Sunday, August 24, 2008

Day 15: Ford - the man, the machine, the legend, the village?

*Please note: where as we normally work independently on our daily post, today’s has been a work of collaboration; portion of texts have been credited to their authors*

The final stop on our whirlwind tour of the Northwest was none other than motor city, aka Motown, aka Detroit, MI. The mention of Detroit conjures images of murder, drugs, and vandalism, but there is a little bit of a sunny side. Scattered around Detroit in the suburbs of Warren, Lansing, and Dearborn lie the “Big Three”, Ford, GM, and Chrysler.

When I was in high school and decided I wanted to be an engineer, I dreamed of working for Ford, that is, until I found out I’d have to move to Detroit… That being said, Dahlgren is treating me well and I’m content to just visit, which brings us to today.

Henry Ford, in addition to being the creator of the modern assembly line and founder of one of the first major automotive corporations, was quite a visionary. In the late 1920’s he created the museum we now know as “The Henry Ford.” At first, it may seem as though Henry Ford just liked to collect a lot of random stuff and show it off, but the museum is really much more than that. It’s more of a tribute to American development and innovation since the country’s founding. It’s not really even a snapshot of Americana, it’s the encyclopedia of it.

Just outside of the museum lies Henry Ford’s “Greenfield Village.” Ford envisioned a place where people could visit for years to come, and be able to experience a glimpse of the past. The village contains bits and pieces from various trades, as well as things that are significant to Ford himself, and provides visitors with a walk through history. We arrived early in the morning, and decided to do both. We had also intended to take the tour of the Rouge assembly plant, but due to time constraints, and the fact that the plant has been idled due to low demand in the light truck market, we were advised by Lindy’s family who recently visited to skip it.

When you step into the foyer of the museum you are immediately caught by the ornate nature of the building. Long marble hallways, tall vaulted ceilings, golden chandeliers, etc. welcome you. Here is the entrance, gift shop, ticket, stand, and café, as well as event facilities available for official events and special occasions. We were warned that you needed two days to fully experience the museum and village, and as we entered the museum itself, it became blatantly obvious why.

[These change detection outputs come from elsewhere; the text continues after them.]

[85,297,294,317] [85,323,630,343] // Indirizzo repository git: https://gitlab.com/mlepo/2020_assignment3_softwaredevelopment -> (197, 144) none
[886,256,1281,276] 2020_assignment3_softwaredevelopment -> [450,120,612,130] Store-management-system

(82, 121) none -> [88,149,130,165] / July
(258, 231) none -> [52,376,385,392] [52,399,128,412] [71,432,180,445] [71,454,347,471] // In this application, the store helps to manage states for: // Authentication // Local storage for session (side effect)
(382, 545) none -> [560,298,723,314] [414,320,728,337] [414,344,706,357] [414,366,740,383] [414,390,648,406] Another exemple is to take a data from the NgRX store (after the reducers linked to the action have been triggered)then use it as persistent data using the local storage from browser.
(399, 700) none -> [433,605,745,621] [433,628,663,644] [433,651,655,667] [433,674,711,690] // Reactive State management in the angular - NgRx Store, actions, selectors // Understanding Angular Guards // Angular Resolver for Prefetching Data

The museum opens up into one enormous hall, and you immediately realize that you are not visiting just another car museum [Carl].

In fact, the Henry Ford calls itself “America’s Greatest History Attraction,” and although they do have an extensive part of the museum dedicated to the automobile, the museum also houses an expansive collection of other artifacts of the 20th century and important historic figures. Imagine being able to have a seat on the same bus where Rosa Parks made her stand, or seeing the Kennedy Limo that he made his final ride through Dallas in.

Other crowned jewels of the collection include George Washington’s army cot and trunk, the chair Abraham Lincoln was assassinated in, a post WWII prototype home designed by Buckminster Fuller, and even the original Wienermobile. [Lindy]



Seeing some of these artifacts in person is enough to really take your breath away; standing next to the blood-stained rocker that President Lincoln was sitting in when John Wilkes Booth fired that famous shot was enough to give me goosebumps [Carl].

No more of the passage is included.